[PATCH v5 01/23] drm/xe: Error handling in xe_force_wake_get()
Michal Wajdeczko
michal.wajdeczko at intel.com
Thu Sep 26 11:03:04 UTC 2024
On 25.09.2024 20:14, Ghimiray, Himal Prasad wrote:
>
>
> On 25-09-2024 22:50, Michal Wajdeczko wrote:
>>
>>
>> On 25.09.2024 18:36, Ghimiray, Himal Prasad wrote:
>>>
>>>
>>> On 25-09-2024 17:31, Michal Wajdeczko wrote:
>>>>
>>>>
>>>> On 24.09.2024 14:16, Himal Prasad Ghimiray wrote:
>>>>> If an acknowledgment timeout occurs for a domain awake request, do not
>>>>> increment the reference count for the domain.
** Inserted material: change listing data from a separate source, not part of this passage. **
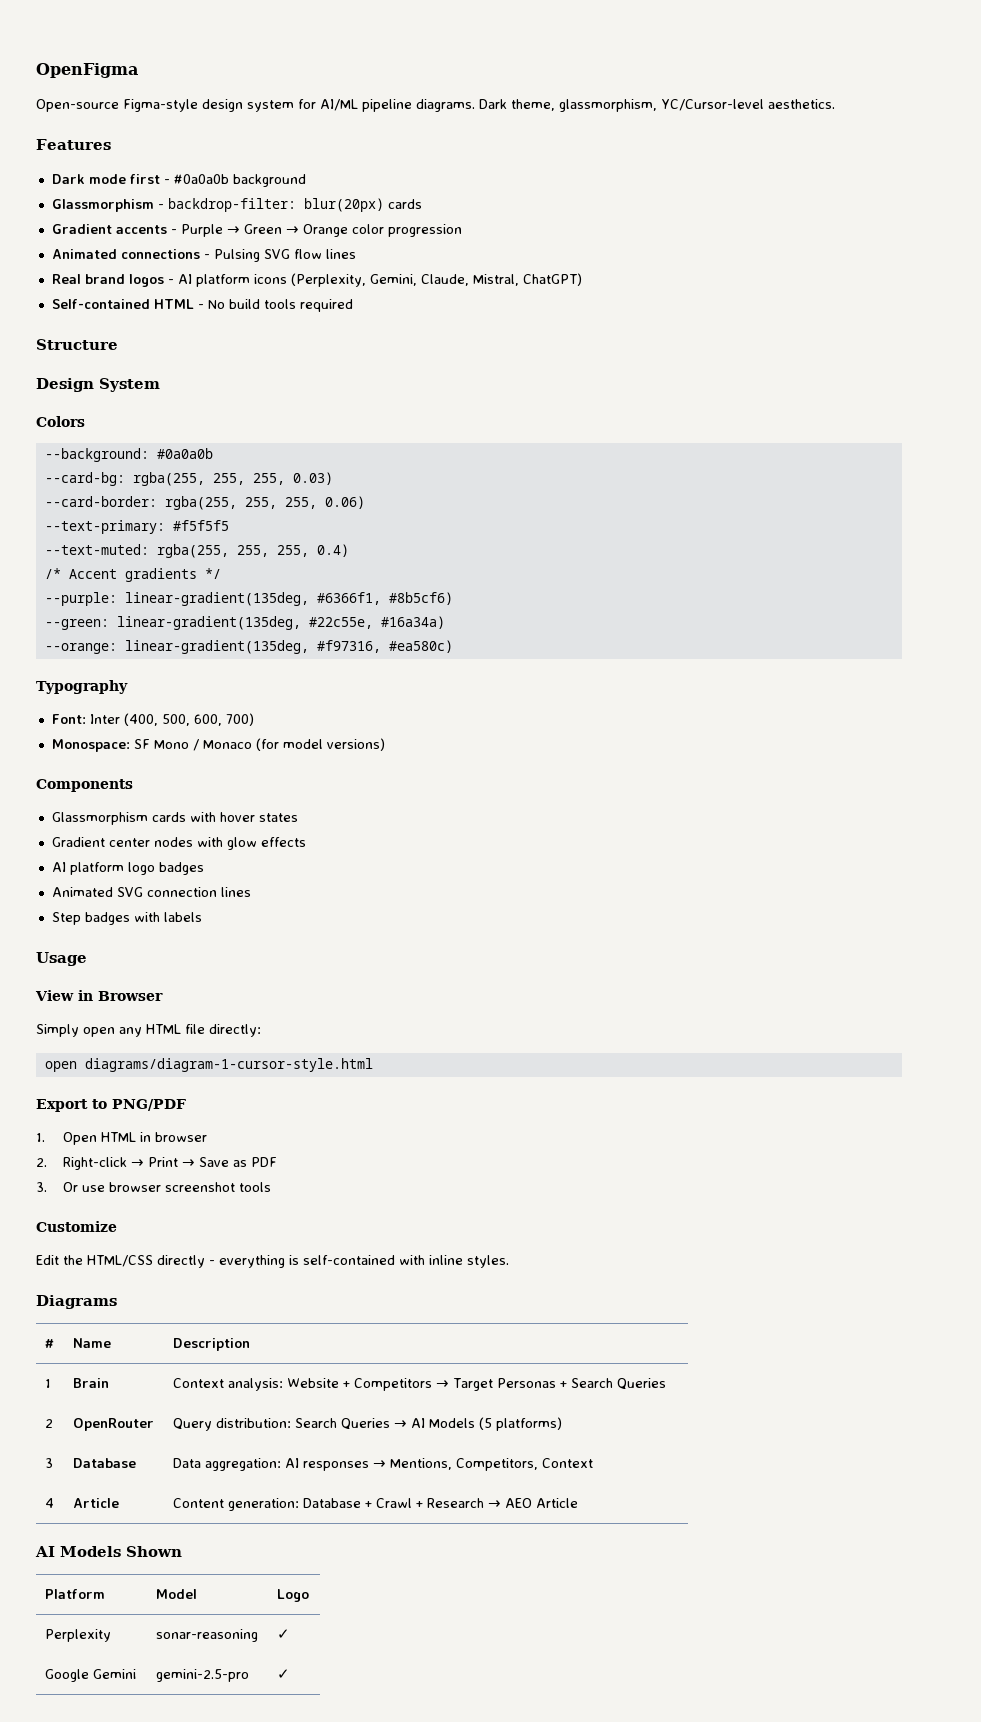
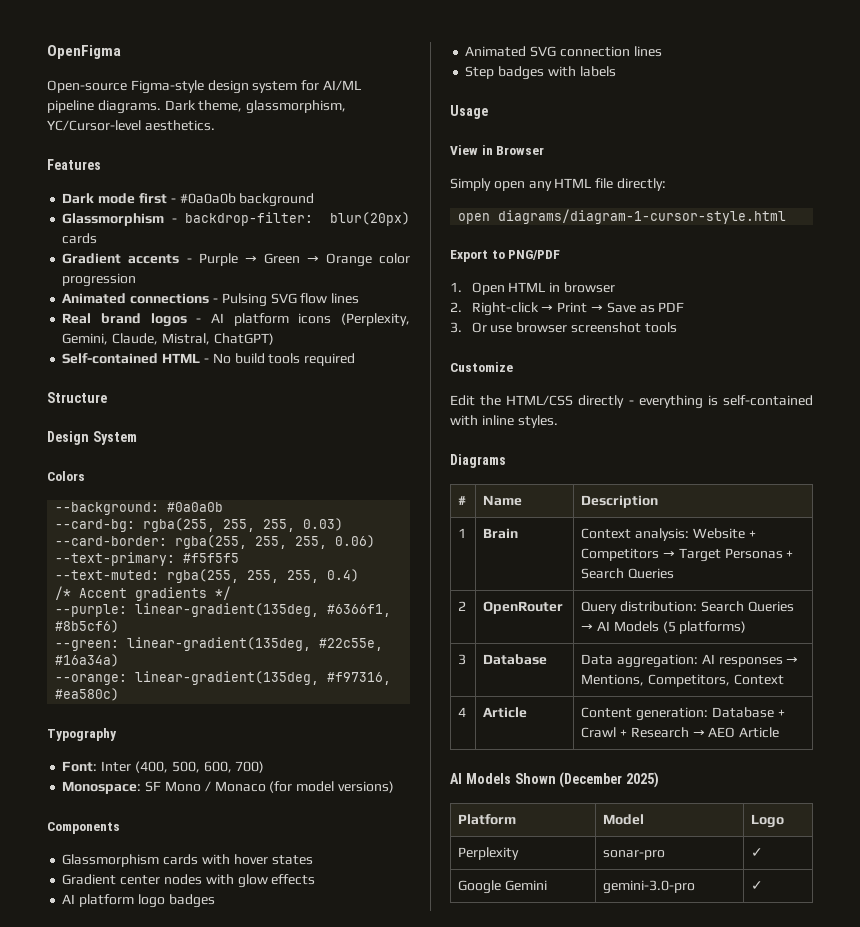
- AI Models Shown
+ AI Models Shown (December 2025)
- Perplexity | sonar-reasoning | ✓
+ Perplexity | sonar-pro | ✓
- Google Gemini | gemini-2.5-pro | ✓
+ Google Gemini | gemini-3.0-pro | ✓

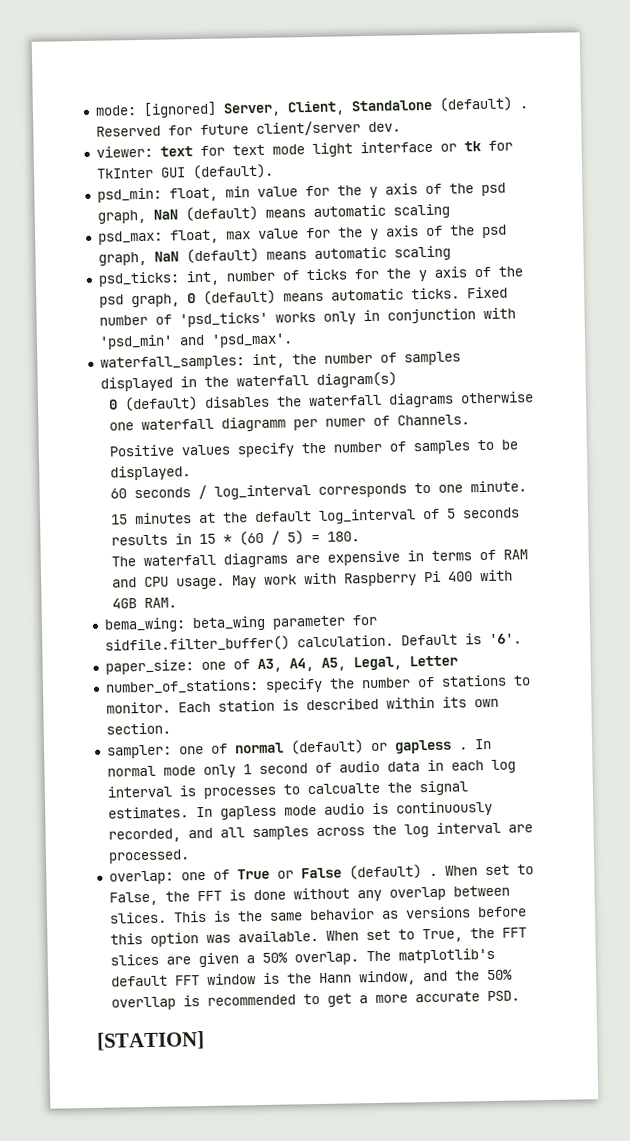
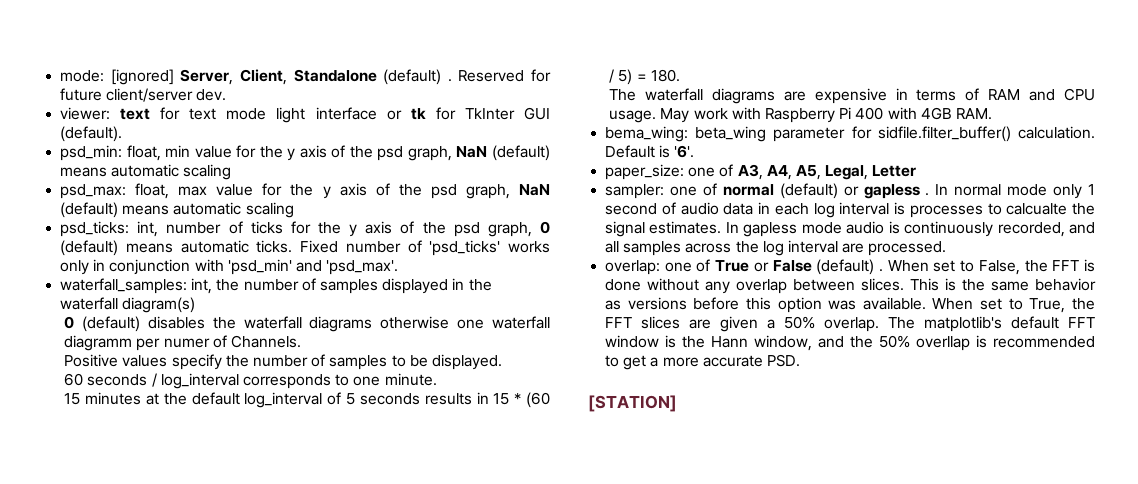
- number_of_stations: specify the number of stations to monitor. Each station is described within its own section.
This ensures that
>>>>> subsequent _get calls do not incorrectly assume the domain is
>>>>> awake. The
>>>>> return value is a mask of domains whose reference counts were
>>>>> incremented, and these domains need to be released using
>>>>> xe_force_wake_put.
>>>>>
>>>>> The caller needs to compare the return value with the input domains to
>>>>> determine the success or failure of the operation and decide
>>>>> whether to
>>>>> continue or return accordingly.
>>>>>
>>>>> While at it, add simple kernel-doc for xe_force_wake_get()
>>>>>
>>>>> v3
>>>>> - Use explicit type for mask (Michal/Badal)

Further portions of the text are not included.